Jalopnik reporter, Patrick George brings us a terrifyingly artistic story straight from the pages of New York Times about Empire State Building shooter, Jeffrey T. Johnson, who last Friday shot his boss after being laid-off some time ago from Hazan Imports, a company that distributes belts and handbags.

Johnson, who was gunned down by police, had worked as a designer for Hazan for nearly two years before losing his job. Co-workers who knew Johnson describe him as being extremely careful to detail and overall eccentric, “He was so detail-oriented. If he had a free minute, he would start doing origami.”

In his spare time, Johnson ran a website through which he tried to sell T-shirts while displaying his odd yet intriguing pieces of automotive art. The New York Times describes the creative influences behind Johnson’s artwork, “A childhood love of comic books seems to have forged his career. He had returned to the form in recent months, posting intricate illustrations of cars on a website he ran, stjollysart.com, as a way to make money…”

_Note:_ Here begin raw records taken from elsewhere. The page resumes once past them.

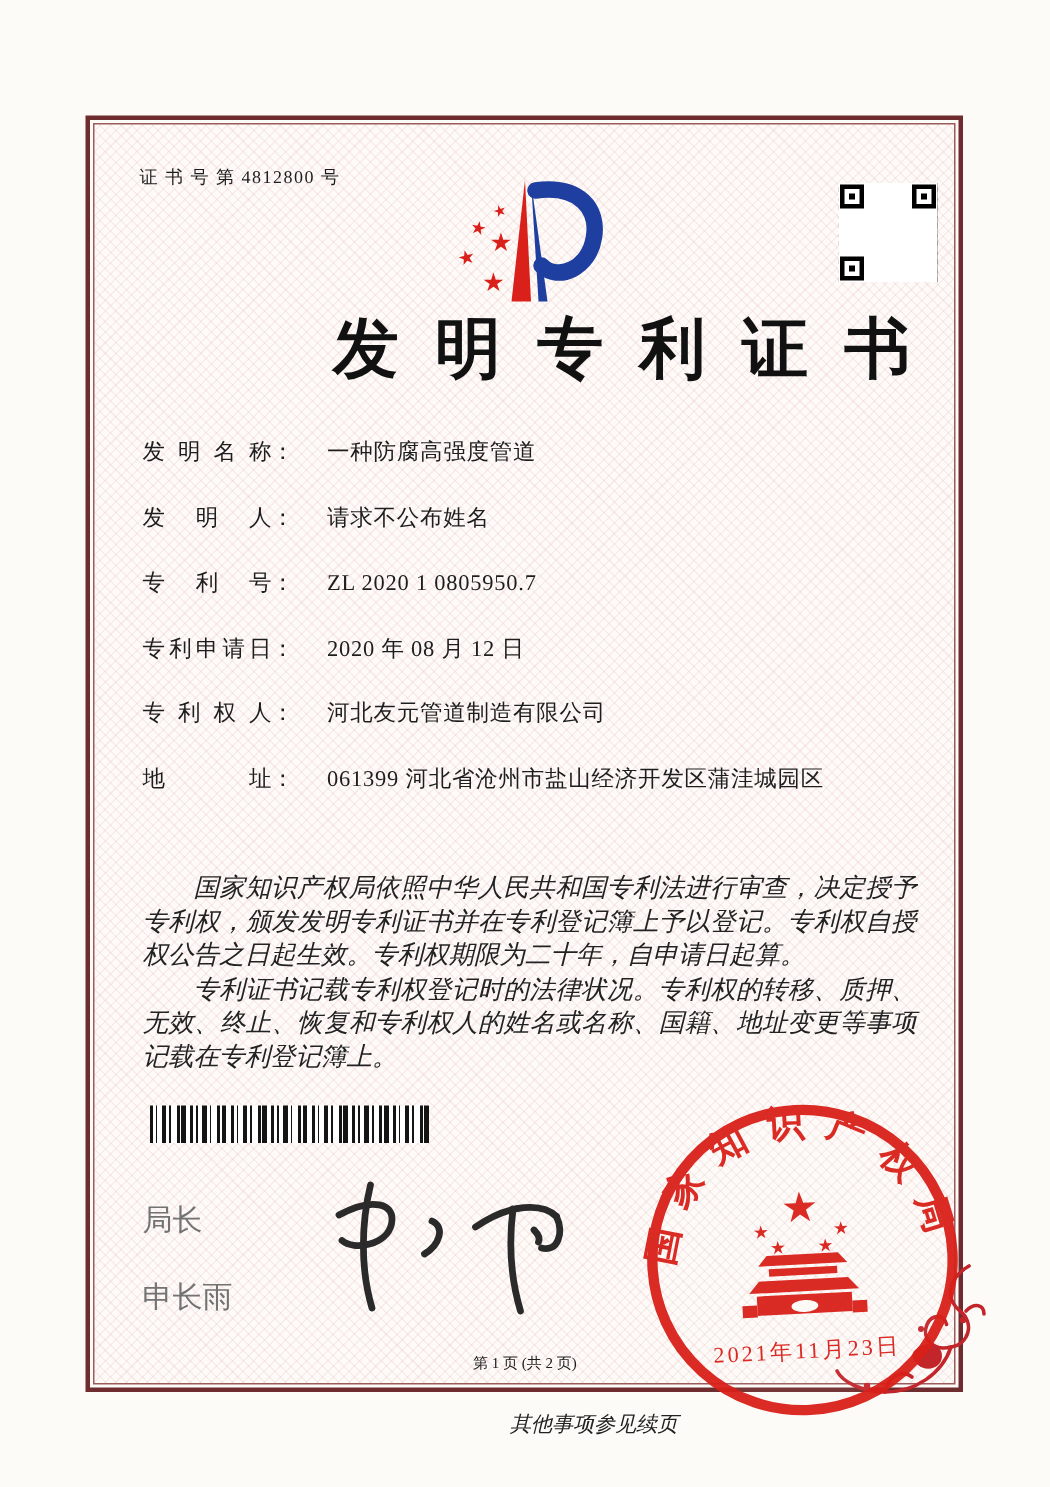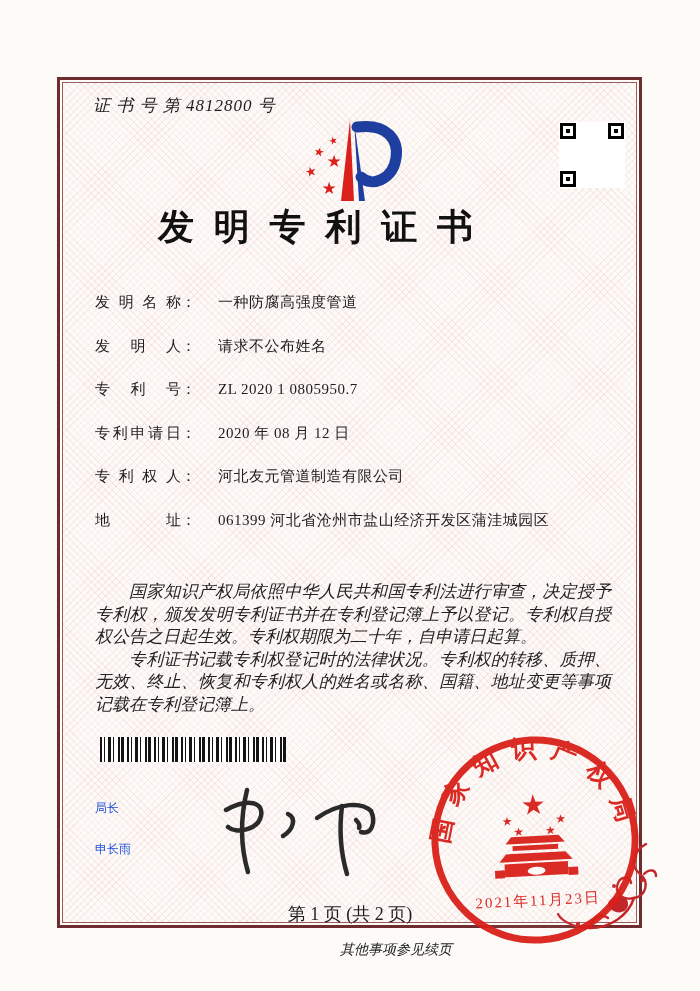--- a/index.html
+++ b/index.html
@@ -22,7 +22,7 @@
   }
   
   .cert-number{
-    position:absolute;left:93px;top:94px;font-size:17px;letter-spacing:1px;z-index:2;font-style:italic;
+    position:absolute;left:93px;top:110px;font-size:12px;letter-spacing:1px;z-index:2;
   }
   .logo{position:absolute;left:273px;top:108px;width:157px;height:99px;z-index:2;}
   .qr{

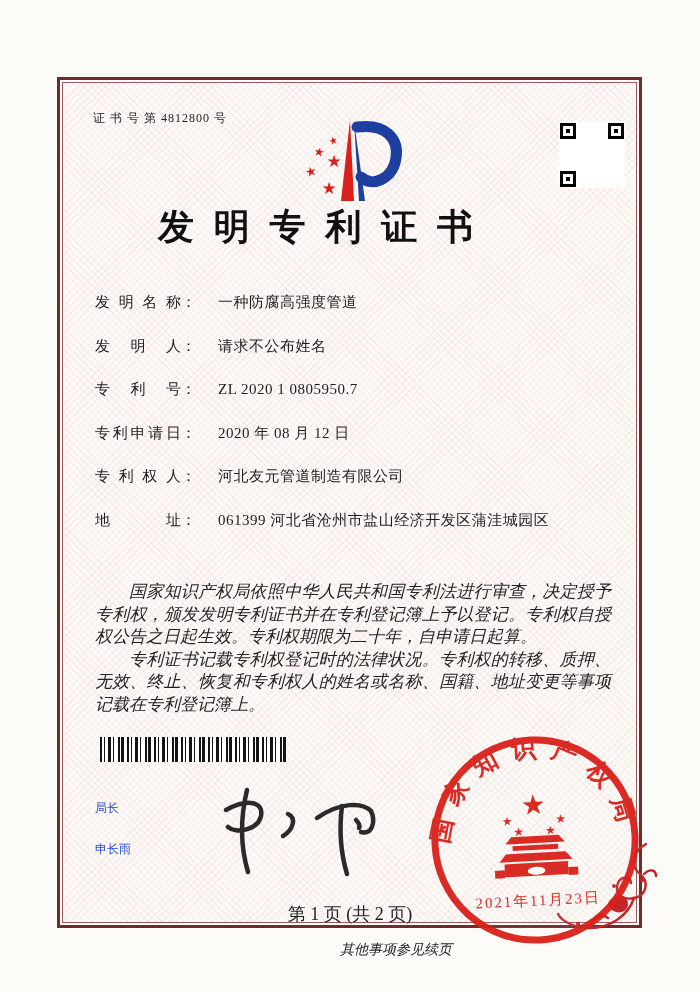--- a/index.html
+++ b/index.html
@@ -37,8 +37,8 @@
   .qr .finder::after{content:"";position:absolute;left:3px;top:3px;width:4px;height:4px;background:#000;}
   .qr .f-tl{left:1px;top:1px;} .qr .f-tr{right:1px;top:1px;} .qr .f-bl{left:1px;bottom:1px;}
   .page-title{
-    position:absolute;left:0;top:203px;width:631px;text-align:center;z-index:2;
-    font-size:36px;font-weight:bold;letter-spacing:0.55em;text-indent:0.55em;color:#111;
+    position:absolute;left:0;top:203px;width:631px;text-align:right;z-index:2;
+    font-size:44px;font-weight:bold;letter-spacing:0.55em;text-indent:0.55em;color:#111;
   }
   
   .fields{position:absolute;left:95px;top:292px;width:520px;z-index:2;font-size:15px;}

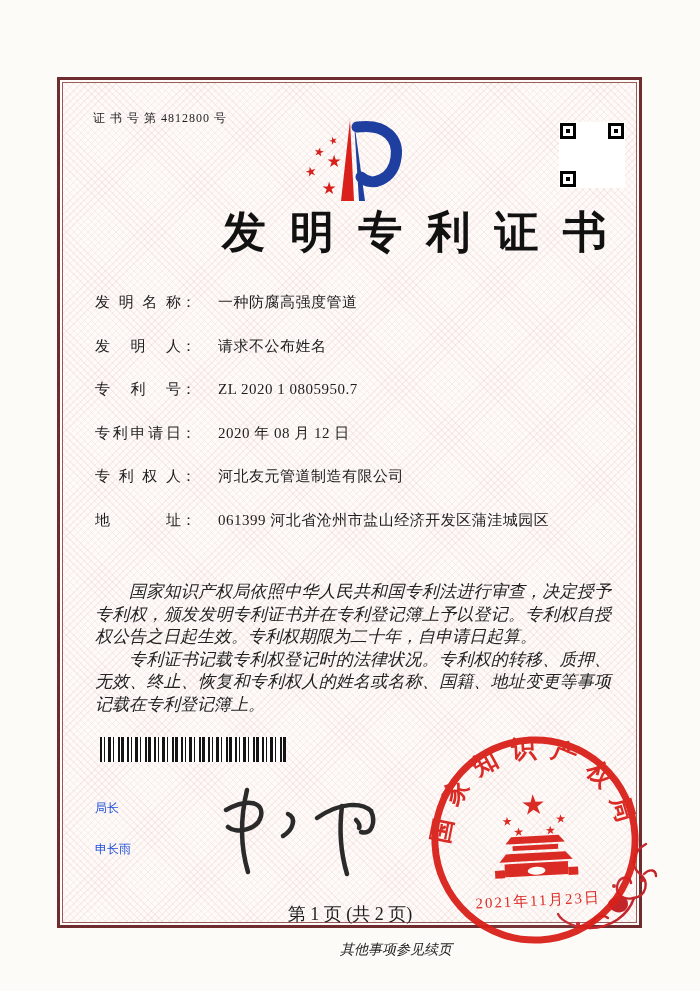--- a/index.html
+++ b/index.html
@@ -63,7 +63,7 @@
   }
   
   .official{position:absolute;left:95px;top:800px;z-index:2;
-    font-family:"Liberation Sans","DejaVu Sans",sans-serif;font-size:12px;color:#1d4ed8;}
+    font-family:"Liberation Sans","DejaVu Sans",sans-serif;font-size:20px;color:#737373;}
   .official .name{margin-top:24px;}
   .signature{position:absolute;left:190px;top:780px;width:215px;height:100px;z-index:2;}
   

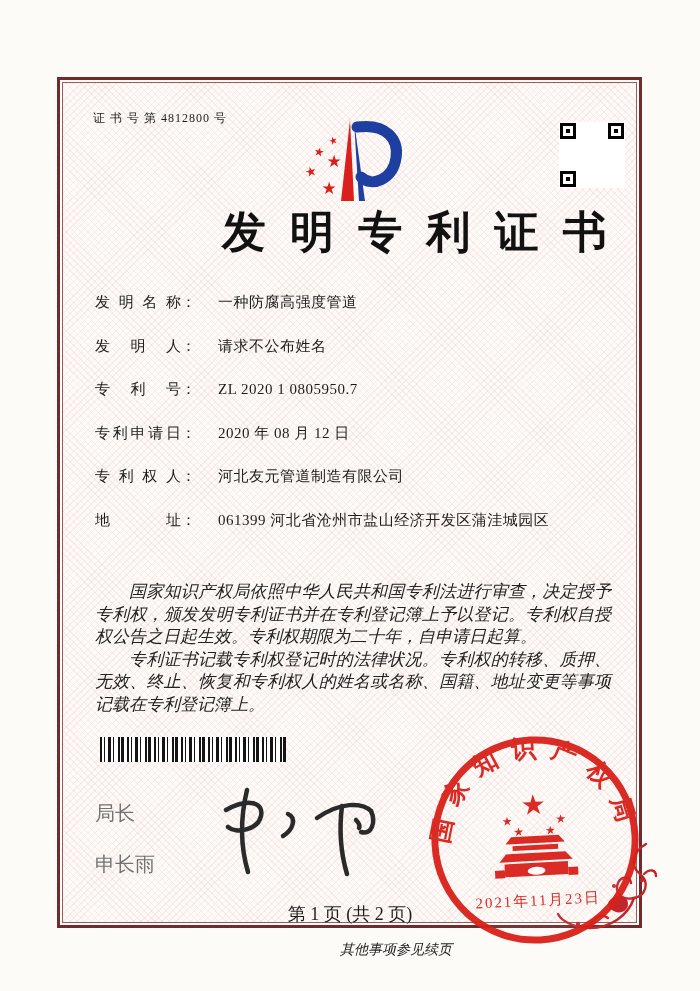--- a/index.html
+++ b/index.html
@@ -73,7 +73,7 @@
   .flourish{position:absolute;left:548px;top:838px;width:112px;height:102px;z-index:4;}
   
   .page-info{position:absolute;left:0;top:902px;width:700px;text-align:center;
-    font-size:18px;z-index:3;color:#1d1d1d;}
+    font-size:10px;z-index:3;color:#1d1d1d;}
   .continue-note{position:absolute;left:0;top:941px;width:700px;text-align:center;
     font-size:14px;font-style:italic;z-index:2;color:#222;padding-left:46px;}
 </style>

Among the most fascinating of Johnson’s collection is his rather lifelike drawing of a ’63 split-window, along with an incredibly Ed Roth-like rendering of a Ferrari 330 P4. His other GM drawings include a yellow ’57 post sedan and what appears to be an early-’70s era Trans Am, pictured alongside an attractive woman character who shows up consistently in Johnson’s work.

The strange factor of Johnson’s art is evident in his off-the-wall angles and unconventional uses of proportion, using careful detail in the drawing of the featured cars while using a slightly more sloppy hand when drawing people or other background objects.

His artwork is also characterized by the juxtaposition of fighter jets and animals, such as in his drawing of what appears to be a green Jaguar in which the backdrop is adorned by an eagle sporting jet turbines as its primary source of flight.

The car drawing gallery is a strange trip through the mind of a man whose brain clearly was not functioning within the “normal” realm, but it also gives unique perspective into the cars, and especially the rare style of early-’60s ‘Vette, that we’ve all come to know and love.